Each RFID/GPS/cellular device, developed and provided by HRAFN, contains a CAEN RFID reader and an Owasys computer that captures and stores information about the RFID tags being read, as well as the longitude and latitude of the vehicle or container. All of this data is then sent via the cellular link to the TraceTracker Asset server. A device is being attached to each of Grunnarbeid’s 88 delivery vehicles, as well as to each of the 50 containers that the company uses at construction sites to house idle equipment.

Every time a tagged tool is removed from a container or vehicle, the interrogator detects that the item’s tag is no longer being read. The tool’s status change is forwarded to TraceTracker, which then updates that asset’s status from “idle” to “in use.”
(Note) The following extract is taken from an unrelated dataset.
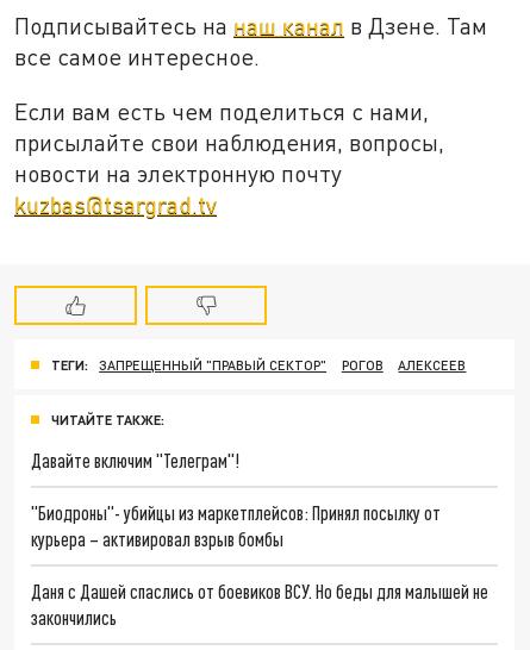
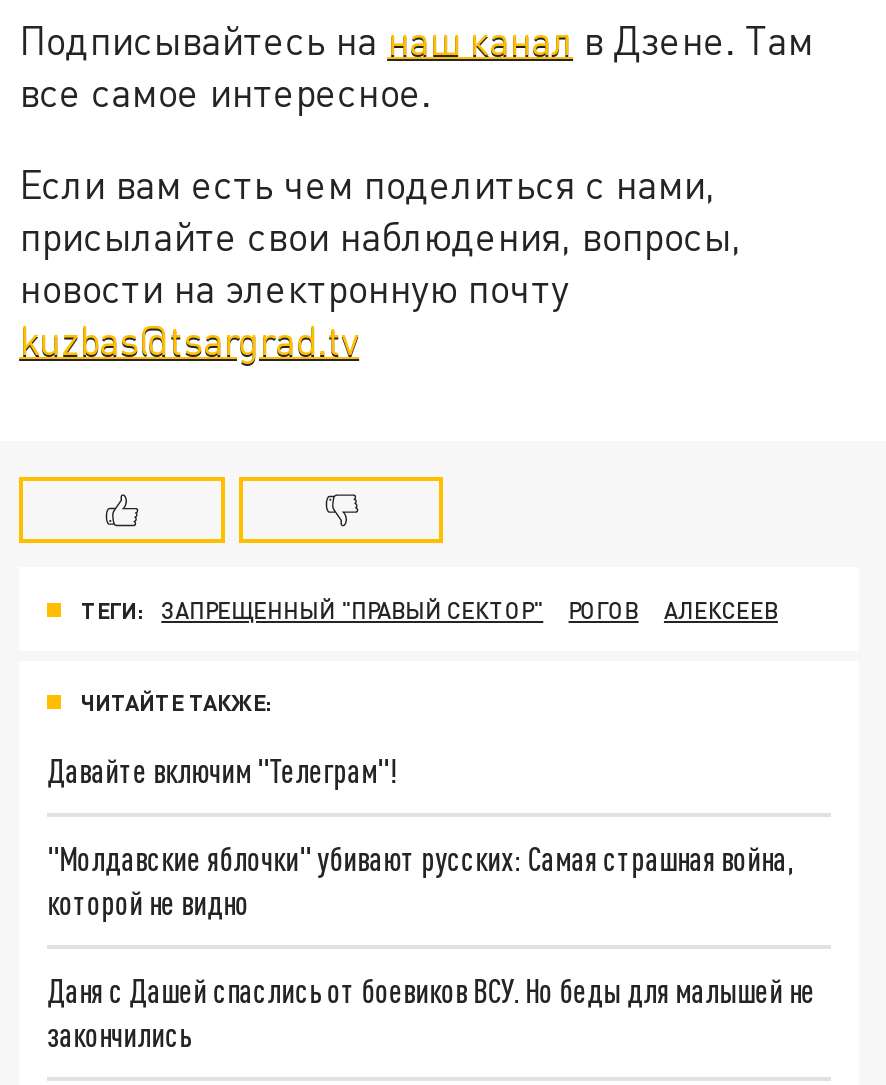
[31,501,441,550] "Биодроны"- убийцы из маркетплейсов: Принял посылку от | курьера – активировал взрыв бомбы -> [47,839,793,921] "Молдавские яблочки" убивают русских: Самая страшная война, | которой не видно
With the full-scale rollout—expected to be completed by late 2012—Grunnarbeid will also provide its warehouse staff with handheld RFID readers, and will then begin the practice of reading the tag on every piece of equipment as it is removed from or returned to the Trondheim warehouse. In this way, the company will be afforded a real-time view into what is available in inventory, as well as what has been removed—and when that removal took place. Based on data obtained from devices attached to the vehicles and containers, the firm will then also know when a particular item left the warehouse, to which construction site it was transported and when it arrived at that location.

Grunnarbeid had considered employing fixed reader portals at each of the warehouse’s three doors, says Geir Myrold, the head of TraceTracker’s Nordic region. Because some equipment is stored outside, however, the company decided that it was more realistic to provide Nordic ID UHF handheld readers, and to allow workers to read the tag of each item being removed or returned. “That solution was simple, and more practical for Grunnarbeid,” he states.
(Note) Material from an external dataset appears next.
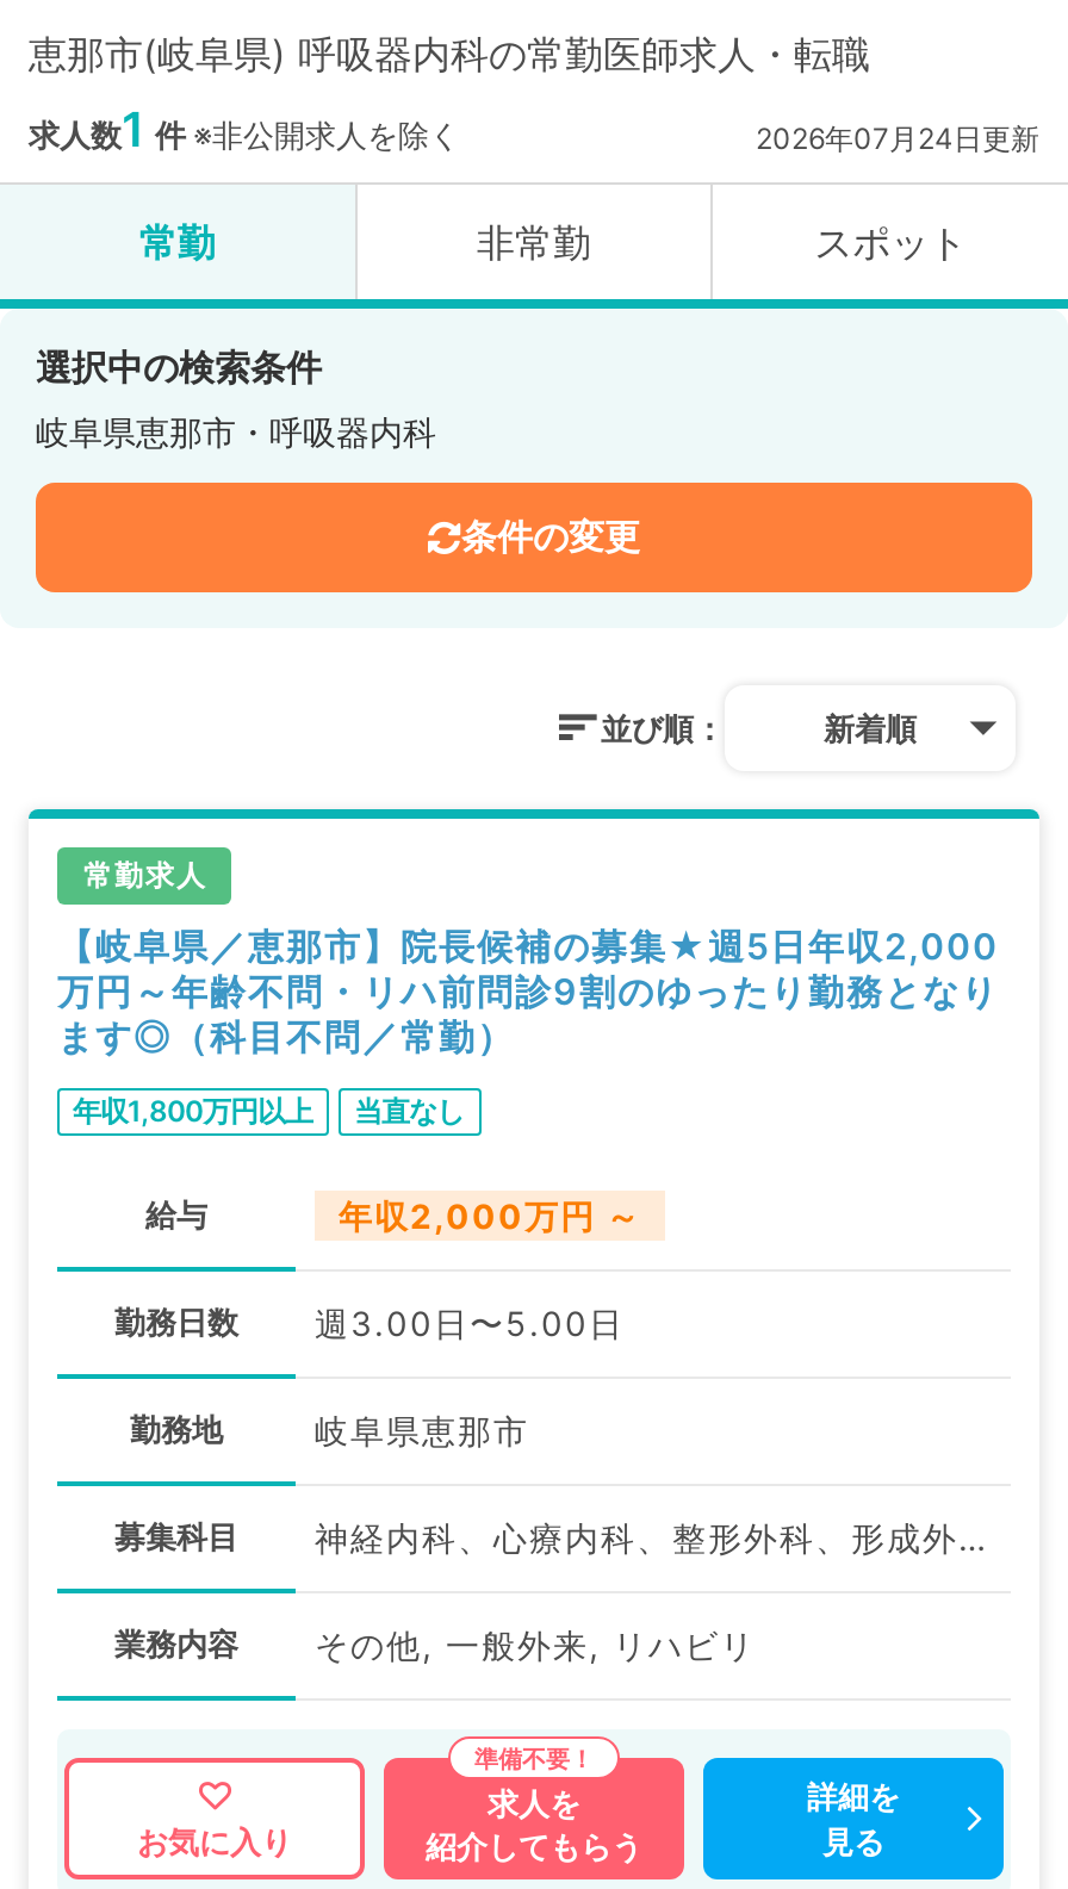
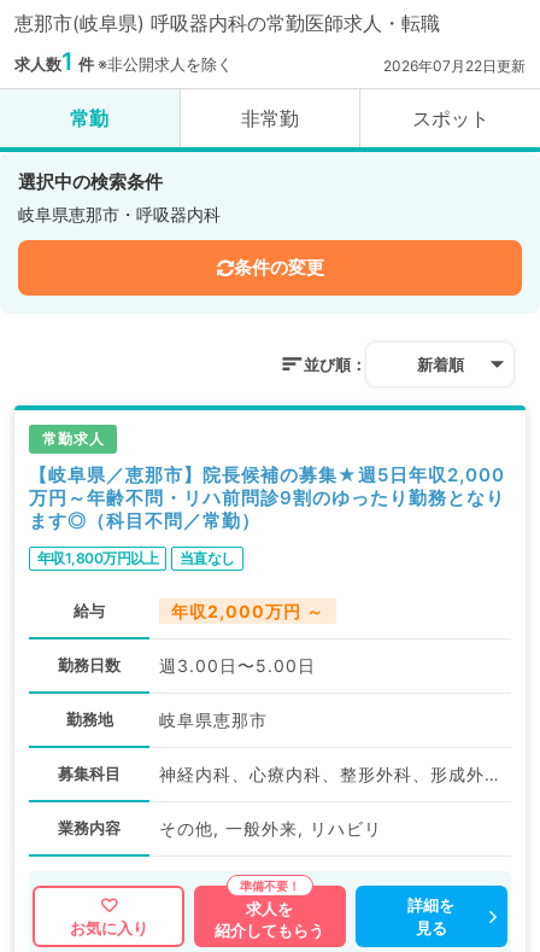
[756,120,1039,156] 2026年07月24日更新 -> [383,57,526,75] 2026年07月22日更新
“We hope this will allow us to reduce the use of rental equipment,” Tellefsen says, since it will be unnecessary for the company to rent additional tools if it can locate the appropriate equipment that is onsite but previously unaccounted for.

During the pilot—initiated in the spring of this year, and slated to last for six months—a prototype of the device was installed on each of five containers and five vehicles (see Grunnarbeid Manages Tools With RFID). According to Grunnarbeid, the pilot proved that the technology could provide real-time tool-location data, which could then be utilized to reduce the amount of time workers spend searching for or moving tools from one construction site to another.

Once the full RFID system is completely deployed, Grunnarbeid will also be able to manage its maintenance and inspection schedules, by tracking which items are due for inspection on each construction site. Inspectors could use handheld readers to identify every item being inspected, and input details indicating which procedures were completed at that time. In addition, the software will provide historic records regarding how frequently a particular piece of equipment was used, so that if it were to fail, the company could determine which brands and types are more robust than others.

John P. Alstad, Grunnarbeid’s general manager, is scheduled to speak about his company’s RFID deployment at RFID Journal LIVE! Europe, being held on Oct. 18-19, in Amsterdam, the Netherlands.